By the time Jaywalker made it back to Manhattan, it was too late to go to Samara’s bank to find out what he’d need to do to get money out of her account. He knew he could phone them and ask to speak to the manager or somebody in the legal department, but he’d learned from past experiences that such matters were better handled in person. He had been told often enough that he had an honest face and a disarming way about him that he’d come to accept that there must be something to it. Juries believed him; judges trusted him; even tight-assed prosecutors tended to open up to him. The truth was, he was a bit of a con man. “Show me a good criminal defense lawyer,” he’d told friends more than once, “and I’ll show you a master manipulator.” Then he would hasten to defend the skill, pointing out that establishing his own credibility and trustworthiness was not only his stock-in-trade, but was often absolutely critical to getting an innocent defendant off.

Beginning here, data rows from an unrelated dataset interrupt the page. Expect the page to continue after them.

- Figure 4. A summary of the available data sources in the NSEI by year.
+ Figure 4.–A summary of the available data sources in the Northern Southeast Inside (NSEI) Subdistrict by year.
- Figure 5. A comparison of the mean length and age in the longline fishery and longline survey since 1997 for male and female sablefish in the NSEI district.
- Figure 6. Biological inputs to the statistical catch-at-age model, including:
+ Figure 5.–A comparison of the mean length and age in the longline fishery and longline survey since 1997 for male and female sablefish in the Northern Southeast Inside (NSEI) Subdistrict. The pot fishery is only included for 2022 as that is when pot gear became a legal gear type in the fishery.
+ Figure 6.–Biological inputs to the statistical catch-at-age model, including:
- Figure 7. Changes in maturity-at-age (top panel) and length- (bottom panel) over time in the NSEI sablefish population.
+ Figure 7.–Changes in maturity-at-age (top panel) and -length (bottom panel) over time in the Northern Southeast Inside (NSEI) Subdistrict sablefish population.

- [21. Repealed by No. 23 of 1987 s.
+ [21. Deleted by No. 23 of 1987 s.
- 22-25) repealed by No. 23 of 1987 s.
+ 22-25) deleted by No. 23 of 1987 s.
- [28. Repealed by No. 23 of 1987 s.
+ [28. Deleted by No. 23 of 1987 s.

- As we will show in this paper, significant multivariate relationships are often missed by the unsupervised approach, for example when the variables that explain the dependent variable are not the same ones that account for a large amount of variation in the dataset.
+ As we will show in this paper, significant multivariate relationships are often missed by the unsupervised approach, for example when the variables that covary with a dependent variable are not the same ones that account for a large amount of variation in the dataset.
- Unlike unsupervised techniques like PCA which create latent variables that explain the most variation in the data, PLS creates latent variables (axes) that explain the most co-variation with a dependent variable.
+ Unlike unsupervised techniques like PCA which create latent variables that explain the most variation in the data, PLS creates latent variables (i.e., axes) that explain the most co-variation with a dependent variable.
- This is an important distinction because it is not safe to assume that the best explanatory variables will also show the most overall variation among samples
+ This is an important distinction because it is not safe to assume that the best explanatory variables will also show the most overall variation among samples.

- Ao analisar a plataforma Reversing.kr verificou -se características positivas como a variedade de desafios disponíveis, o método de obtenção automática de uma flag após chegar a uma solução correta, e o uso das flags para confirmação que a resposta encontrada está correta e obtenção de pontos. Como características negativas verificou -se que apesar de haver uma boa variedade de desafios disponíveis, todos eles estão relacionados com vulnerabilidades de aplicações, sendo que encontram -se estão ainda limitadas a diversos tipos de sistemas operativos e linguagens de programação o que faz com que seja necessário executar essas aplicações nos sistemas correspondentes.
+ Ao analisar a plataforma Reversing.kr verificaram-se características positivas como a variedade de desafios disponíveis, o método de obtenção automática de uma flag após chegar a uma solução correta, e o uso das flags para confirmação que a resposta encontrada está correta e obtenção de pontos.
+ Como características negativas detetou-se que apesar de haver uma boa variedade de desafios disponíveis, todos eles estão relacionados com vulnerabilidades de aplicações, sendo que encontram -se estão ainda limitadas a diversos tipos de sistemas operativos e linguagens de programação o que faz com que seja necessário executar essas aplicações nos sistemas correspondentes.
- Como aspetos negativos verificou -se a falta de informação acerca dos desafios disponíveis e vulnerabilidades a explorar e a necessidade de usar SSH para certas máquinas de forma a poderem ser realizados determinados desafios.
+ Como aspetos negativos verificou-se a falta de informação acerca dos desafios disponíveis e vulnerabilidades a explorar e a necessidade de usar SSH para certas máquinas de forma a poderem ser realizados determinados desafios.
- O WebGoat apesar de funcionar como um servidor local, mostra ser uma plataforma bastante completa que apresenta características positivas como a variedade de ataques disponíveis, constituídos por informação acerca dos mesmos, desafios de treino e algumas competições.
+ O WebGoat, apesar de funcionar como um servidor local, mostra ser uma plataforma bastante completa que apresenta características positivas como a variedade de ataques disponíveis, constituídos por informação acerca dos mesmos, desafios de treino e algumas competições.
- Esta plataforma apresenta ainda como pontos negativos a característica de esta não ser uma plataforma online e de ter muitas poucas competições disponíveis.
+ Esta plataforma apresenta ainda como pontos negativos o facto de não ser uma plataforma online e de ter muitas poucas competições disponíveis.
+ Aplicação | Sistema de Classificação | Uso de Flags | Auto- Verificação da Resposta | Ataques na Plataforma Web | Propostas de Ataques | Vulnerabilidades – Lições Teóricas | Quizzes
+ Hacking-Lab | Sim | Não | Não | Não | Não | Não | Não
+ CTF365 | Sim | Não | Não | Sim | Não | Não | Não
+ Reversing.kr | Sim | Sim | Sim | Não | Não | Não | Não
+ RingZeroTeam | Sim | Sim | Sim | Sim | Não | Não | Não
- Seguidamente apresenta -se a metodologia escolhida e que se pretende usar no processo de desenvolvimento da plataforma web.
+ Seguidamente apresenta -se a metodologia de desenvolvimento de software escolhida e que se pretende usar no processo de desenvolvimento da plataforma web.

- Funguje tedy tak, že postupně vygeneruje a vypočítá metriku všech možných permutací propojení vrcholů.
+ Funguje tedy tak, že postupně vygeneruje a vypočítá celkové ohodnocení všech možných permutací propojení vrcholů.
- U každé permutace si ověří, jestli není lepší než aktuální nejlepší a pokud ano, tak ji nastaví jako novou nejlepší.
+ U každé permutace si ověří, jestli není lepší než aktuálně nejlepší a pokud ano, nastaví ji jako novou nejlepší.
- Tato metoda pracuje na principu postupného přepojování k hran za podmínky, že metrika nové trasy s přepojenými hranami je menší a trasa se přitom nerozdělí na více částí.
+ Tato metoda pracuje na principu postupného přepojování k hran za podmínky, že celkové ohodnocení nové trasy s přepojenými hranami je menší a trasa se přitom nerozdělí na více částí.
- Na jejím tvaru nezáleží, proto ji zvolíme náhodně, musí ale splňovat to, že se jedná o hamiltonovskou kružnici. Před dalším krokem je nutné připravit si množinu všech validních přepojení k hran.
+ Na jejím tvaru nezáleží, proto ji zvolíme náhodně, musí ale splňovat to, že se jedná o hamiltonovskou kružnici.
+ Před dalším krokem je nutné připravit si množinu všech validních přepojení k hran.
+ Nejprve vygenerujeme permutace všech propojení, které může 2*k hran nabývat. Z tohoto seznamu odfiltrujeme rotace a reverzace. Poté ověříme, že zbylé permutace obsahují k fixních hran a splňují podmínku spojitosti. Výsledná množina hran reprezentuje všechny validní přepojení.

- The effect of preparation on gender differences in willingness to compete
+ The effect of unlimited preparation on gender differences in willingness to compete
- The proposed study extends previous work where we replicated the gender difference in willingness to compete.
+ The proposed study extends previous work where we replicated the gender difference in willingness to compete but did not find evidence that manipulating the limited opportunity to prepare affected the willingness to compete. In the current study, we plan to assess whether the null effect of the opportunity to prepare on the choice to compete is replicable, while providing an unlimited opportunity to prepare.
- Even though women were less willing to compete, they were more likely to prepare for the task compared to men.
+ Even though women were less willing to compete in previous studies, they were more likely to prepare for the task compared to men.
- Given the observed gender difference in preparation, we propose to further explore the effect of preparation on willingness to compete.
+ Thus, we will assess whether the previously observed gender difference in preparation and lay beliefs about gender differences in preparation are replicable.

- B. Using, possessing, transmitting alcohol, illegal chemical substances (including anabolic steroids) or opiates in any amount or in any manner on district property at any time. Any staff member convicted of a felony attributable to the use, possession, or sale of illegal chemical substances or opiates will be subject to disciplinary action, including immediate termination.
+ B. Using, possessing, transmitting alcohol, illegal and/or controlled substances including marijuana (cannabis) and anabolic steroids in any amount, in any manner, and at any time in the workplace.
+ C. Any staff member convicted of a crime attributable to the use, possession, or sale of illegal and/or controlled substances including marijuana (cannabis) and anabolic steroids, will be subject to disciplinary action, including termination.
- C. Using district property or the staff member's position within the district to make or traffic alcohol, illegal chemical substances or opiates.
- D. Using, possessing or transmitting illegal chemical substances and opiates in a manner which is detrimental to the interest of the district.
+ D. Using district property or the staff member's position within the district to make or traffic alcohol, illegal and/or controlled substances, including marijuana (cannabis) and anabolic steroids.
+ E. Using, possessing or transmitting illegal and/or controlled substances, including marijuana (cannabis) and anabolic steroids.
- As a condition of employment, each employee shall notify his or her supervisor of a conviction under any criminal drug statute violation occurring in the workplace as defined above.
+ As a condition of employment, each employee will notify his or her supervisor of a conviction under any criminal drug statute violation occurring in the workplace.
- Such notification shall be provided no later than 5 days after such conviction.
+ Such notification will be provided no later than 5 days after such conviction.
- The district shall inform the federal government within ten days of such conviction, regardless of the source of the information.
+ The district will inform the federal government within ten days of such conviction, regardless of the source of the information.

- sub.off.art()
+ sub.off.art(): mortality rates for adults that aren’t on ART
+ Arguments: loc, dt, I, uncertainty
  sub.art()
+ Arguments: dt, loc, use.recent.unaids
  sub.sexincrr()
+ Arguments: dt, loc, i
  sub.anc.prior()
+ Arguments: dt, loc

He talked less about the guilty ones he also got off, but he didn’t lose sleep over them. He believed passionately in the system that entitled the accused—any accused, no matter how despicable the individual, how heinous the crime, or how overwhelming the proof against him—to one person in his corner who would fight as hard and as well as he possibly could for him. That left it to the city’s thirty thousand cops, two thousand prosecutors and five hundred judges (the great majority of whom were former prosecutors, tough-on-crime politicians, or both) to fight just as hard and just as well to put the guy away forever. That made for pretty fair odds, as far as Jaywalker was concerned, and if he succeeded in overcoming them—as he’d been doing on a pretty regular basis lately—he felt no need to apologize. It all came down to a simple choice, he’d realized long ago. You fought like hell, trying your hardest to win—yes, win—or you regarded it as nothing but a job, and you simply went through the motions. Jaywalker knew a lot of lawyers who did just that. When they lost—and they lost every bit as often as Jaywalker won—they shrugged it off and said things like, “The scumbag was guilty,” “The idiot self-destructed on the witness stand,” or “Justice was done.” Jaywalker had a term for them. He called them whores.